O Maracanã já 'morreu' algumas vezes. Tipo em 1950, no que ficou conhecido como "Maracanaço". Uma das maiores tragédias que ele viveu e presenciou.
Em seus 70 anos, várias mudanças. Uma das principais: sua capacidade de público. Hoje, o estádio pode receber 78.838 pessoas. Número ainda alto, para os padrões da modernização do futebol.
Foi nele também que a insensatez se fez, em meio a uma pandemia. Quando um jogo acontecera ao lado de um hospital de campanha. Uma vitória para alguns em campo; derrota para outros fora (ao lado) dele. Uma mancha em sua história e na de quem é conhecido pelo romantismo.
Agora, imaginem: 'Maraca' lotado. Abarrotado de gente. Vozes cantando e ecoando por toda parte. Frenesi e êxtase em nível máximo. Atmosfera magnética para quem presencia uma das maiores artes, o futebol. Mais de 70 mil pessoas entre sentimentos, dos mais diversos - algo magnífico.
Porém, o que ultrapassa barreiras também ultrapassa números. Se é algo prazeroso imaginarmos o estádio lotado, é doloroso pensar que sua capacidade de público foi excedida. E não por números - por vidas. Pessoas. Alguém que era amor de alguém. Das mais de 80 mil mortes no país por conta da pandemia do novo coronavírus - dados semelhantes ao ataque da bomba atômica de Nagazaki.
O mesmo país que se comoveu com a tragédia de Brumadinho, em 2015, onde 228 pessoas morreram; ou no incêndio na Boate Kiss, em 2013, quando 242 pessoas perderam a vida; ou nas enchentes no Rio de Janeiro, em 2011, quando 918 pessoas se foram. Ou até mesmo no fatídico acidente da Chapecoense.
O mesmo país, que hoje, trata com naturalidade uma média de 1.000 mortes por dia. Normalizando a perda de alguém. Banalizando uma das maiores crises sanitárias da história. Esse mesmo país que se tornou epicentro pelo negacionismo, ignorância e afins.
No meio de todo esse embaraço, o futebol. Retornando como se nada estivesse acontecendo. Das mais grotescas formas possíveis. Cheio de politicagem, arrogância, vaidade e interesses próprios. Na ideia de um 'novo normal' onde não há nada de normal.

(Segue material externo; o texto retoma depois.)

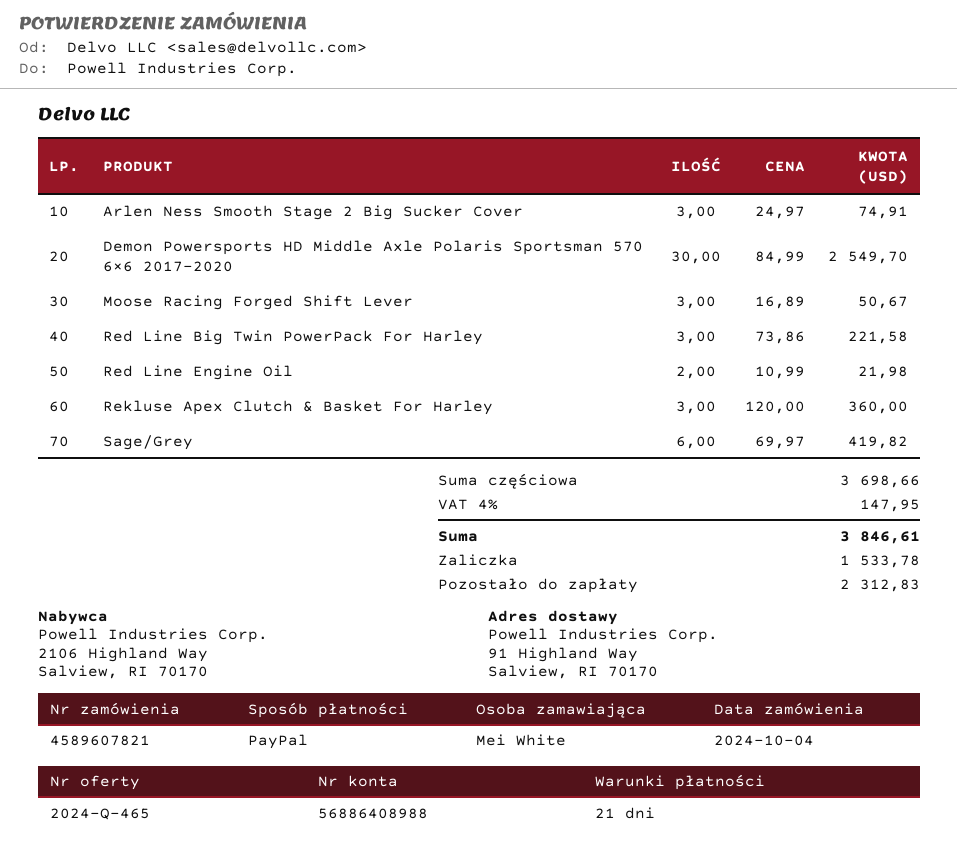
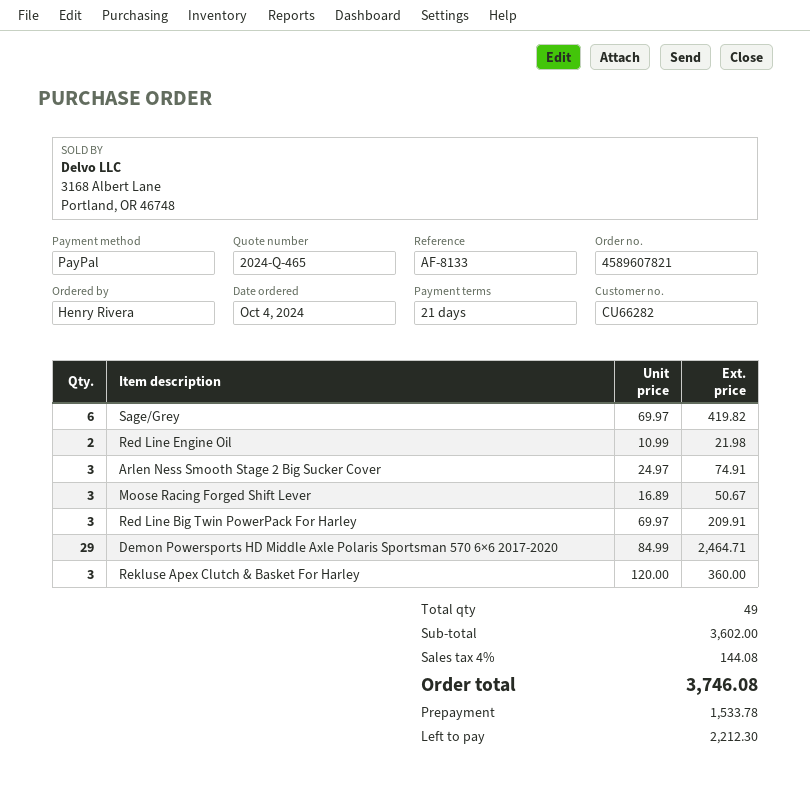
ordered by: Mei White -> Henry Rivera
Demon Powersports HD Middle Axle Polaris Sportsman 570 6×6 2017-2020: 30 x 84.99 = 2549.70 -> 29 x 84.99 = 2464.71
Red Line Big Twin PowerPack For Harley: 3 x 73.86 = 221.58 -> 3 x 69.97 = 209.91
subtotal: 3698.66 -> 3602.00
tax: 4% = 147.95 -> 4% = 144.08
total: 3846.61 -> 3746.08
balance: 2312.83 -> 2212.30

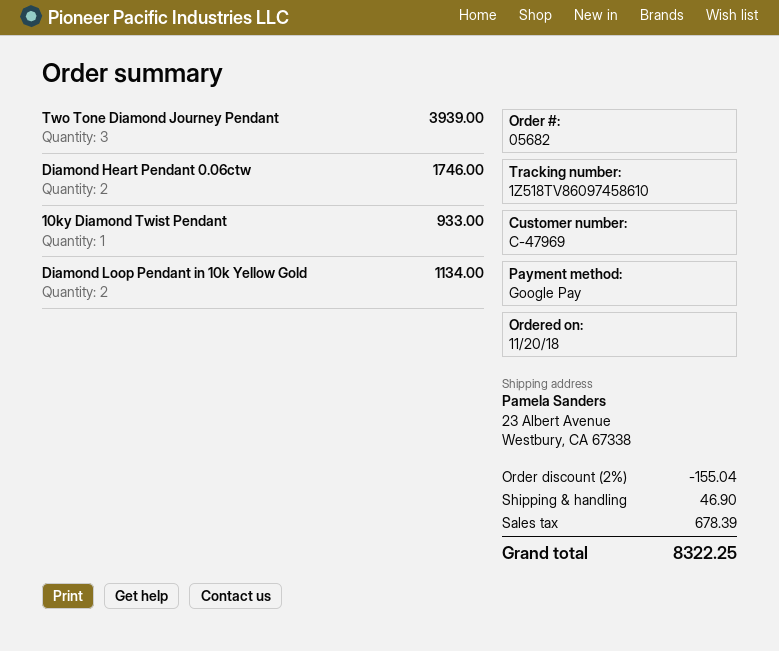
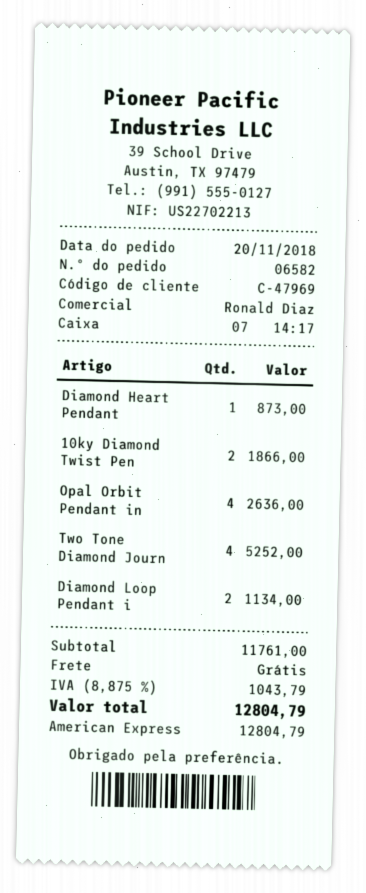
order number: 05682 -> 06582
payment method: Google Pay -> American Express
Two Tone Diamond Journey Pendant: 3 for 3939.00 -> 4 for 5252.00
Diamond Heart Pendant 0.06ctw: 2 for 1746.00 -> 1 for 873.00
10ky Diamond Twist Pendant: 1 for 933.00 -> 2 for 1866.00
Opal Orbit Pendant in: none -> 4 for 2636.00
discount: 2% = 155.04 -> none
shipping: 46.90 -> 0.00
tax: 678.39 -> 1043.79
total: 8322.25 -> 12804.79

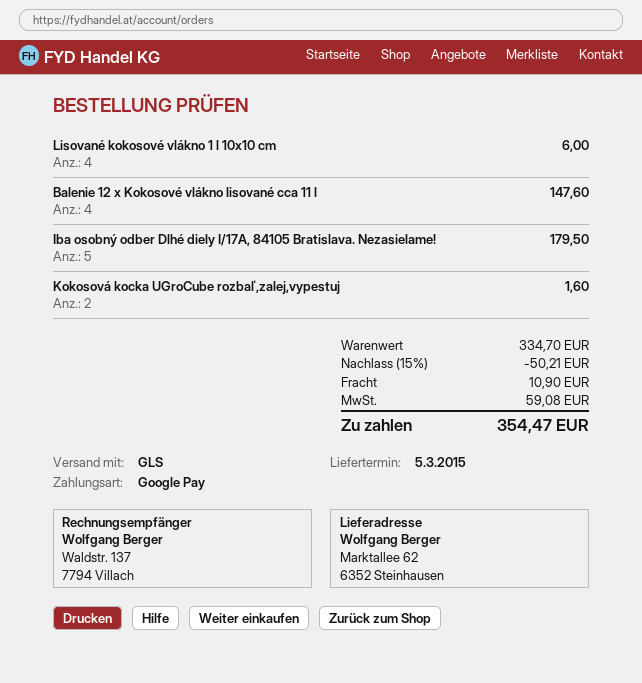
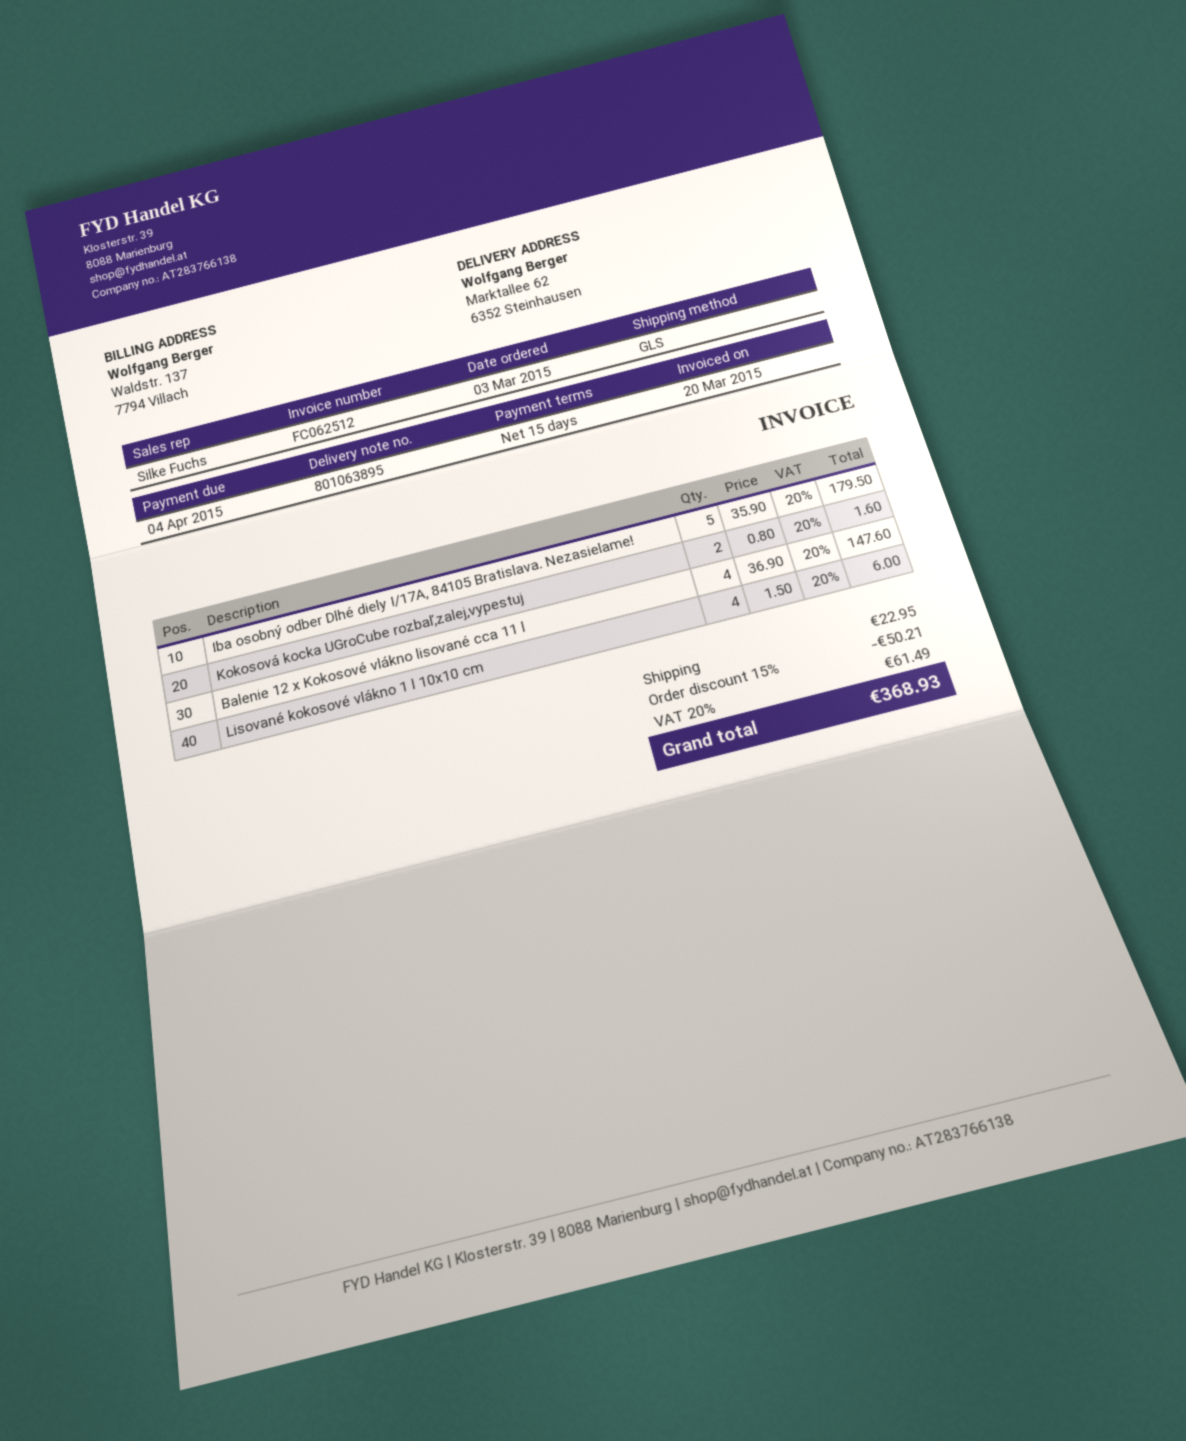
shipping: 10.90 -> 22.95
tax: 59.08 -> 61.49
total: 354.47 -> 368.93

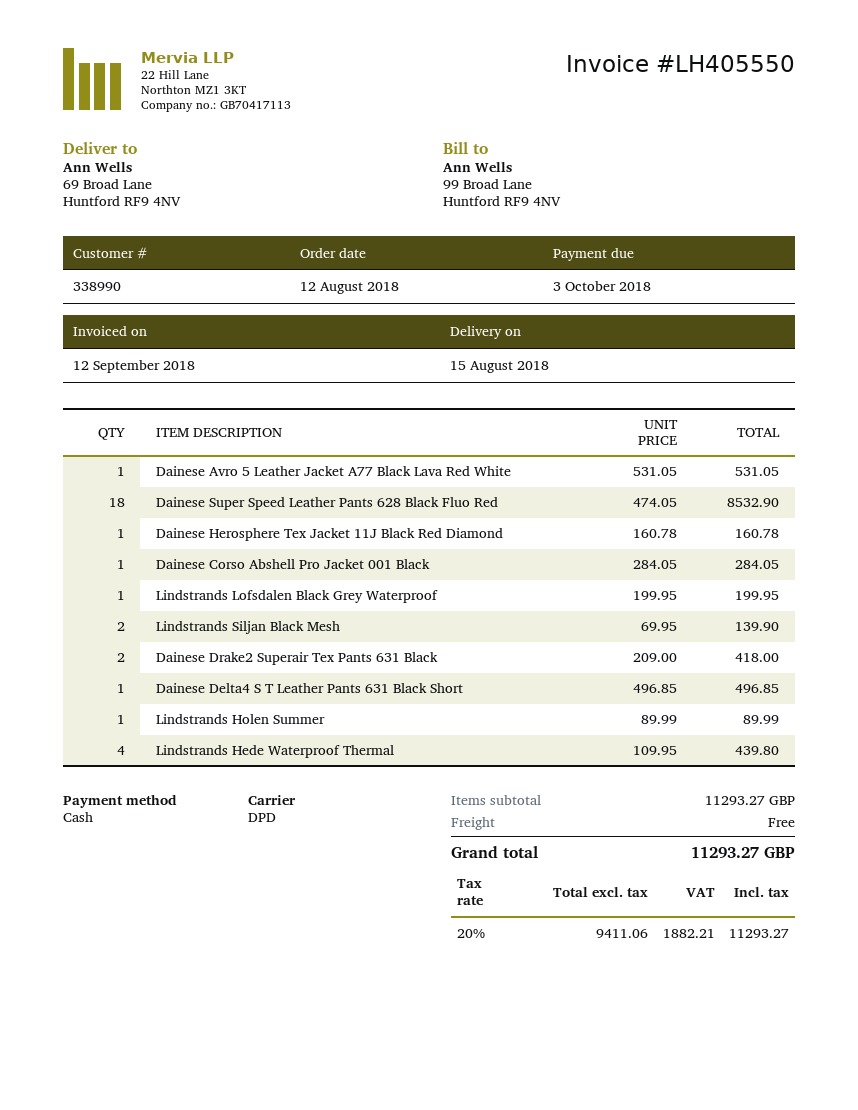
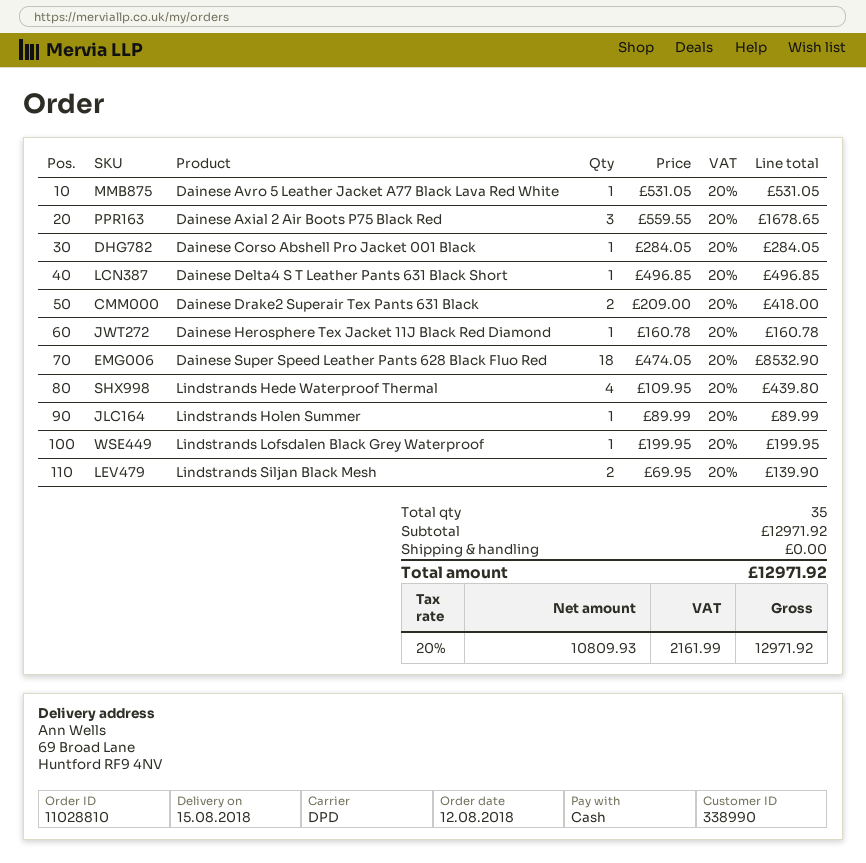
Dainese Axial 2 Air Boots P75 Black Red: none -> 3 x 559.55 = 1678.65
subtotal: 11293.27 -> 12971.92
net: 9411.06 -> 10809.93
tax: 20% = 1882.21 -> 20% = 2161.99
total: 11293.27 -> 12971.92

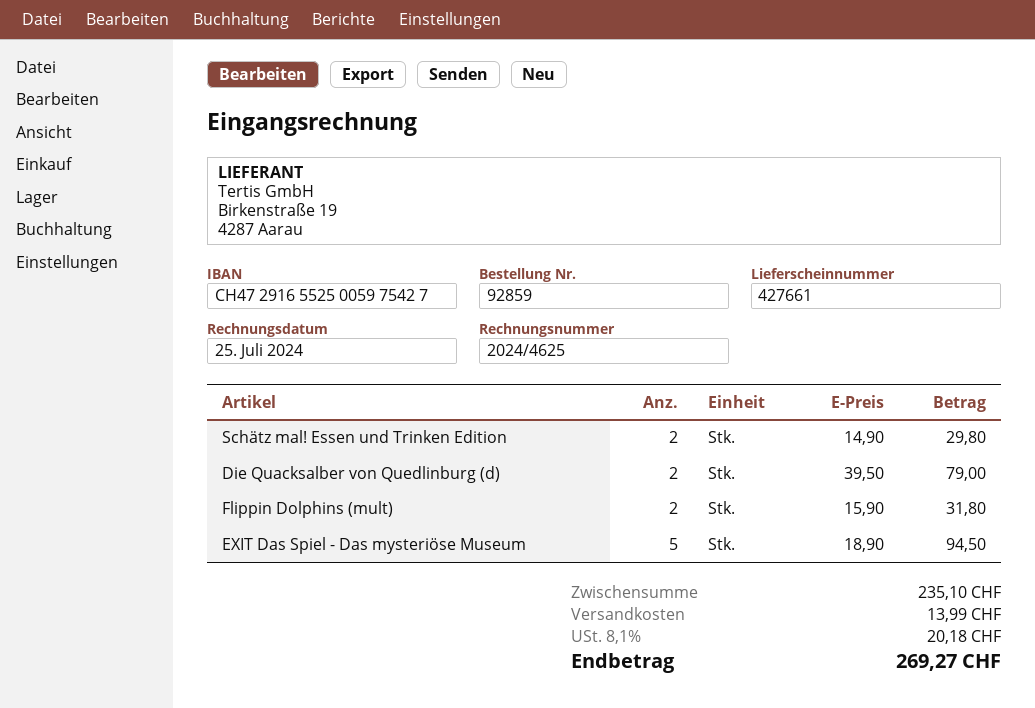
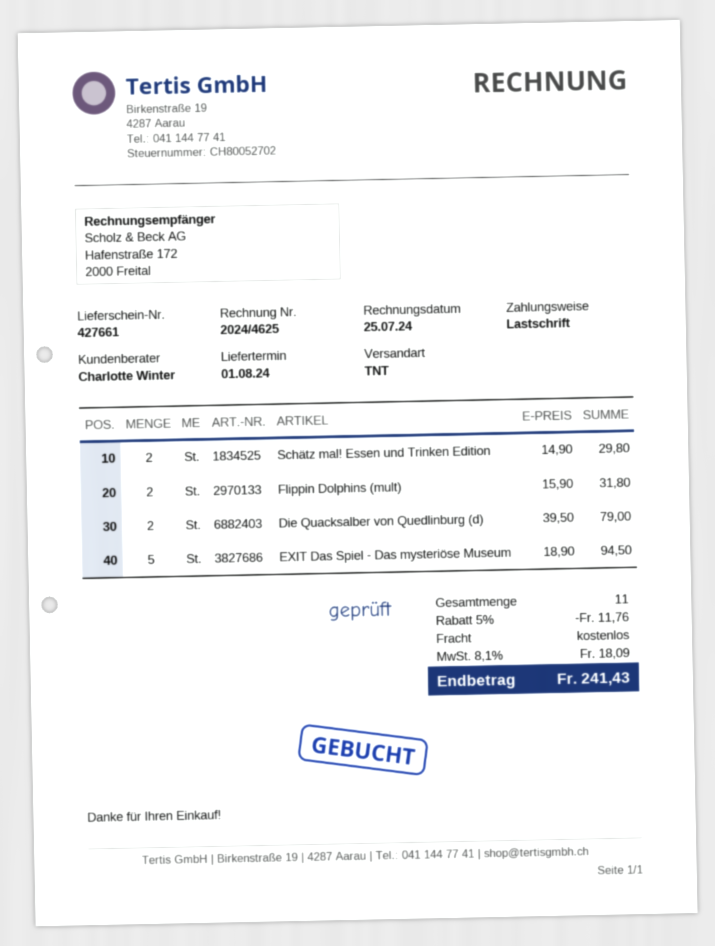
discount: none -> 5% = 11.76
shipping: 13.99 -> 0.00
tax: 8.1% = 20.18 -> 8.1% = 18.09
total: 269.27 -> 241.43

Como um mundo paralelo ele segue. Na utópica sensação de que todos os envolvidos estão seguros - e não estão. Basta ver os números de infectados nos clubes do 'alto escalão'. Dos campeonatos que retornaram e tiveram que parar novamente. E de todos os clubes sem a mínima estrutura para arcar com todo aparato do que chamam de protocolo rígido.
Mesmo o amando intensamente, agora, não é hora de voltar. E quando eu falo isso, é pensando na segurança de todos. Não só nos da "elite". Não só de jogadores e comissões técnicas. Mas de tudo e todos que estão ligados de forma direta e indireta. O futebol na forma ampla da palavra.
No entanto, ainda assim vão tentar explicar o inexplicável. Com as mesmas desculpas e argumentos vazios. Tudo normal de quem acha "normal" o que está acontecendo. A realidade do "novo Brasil". Onde um Maracanã 'morreu' e o futebol voltou.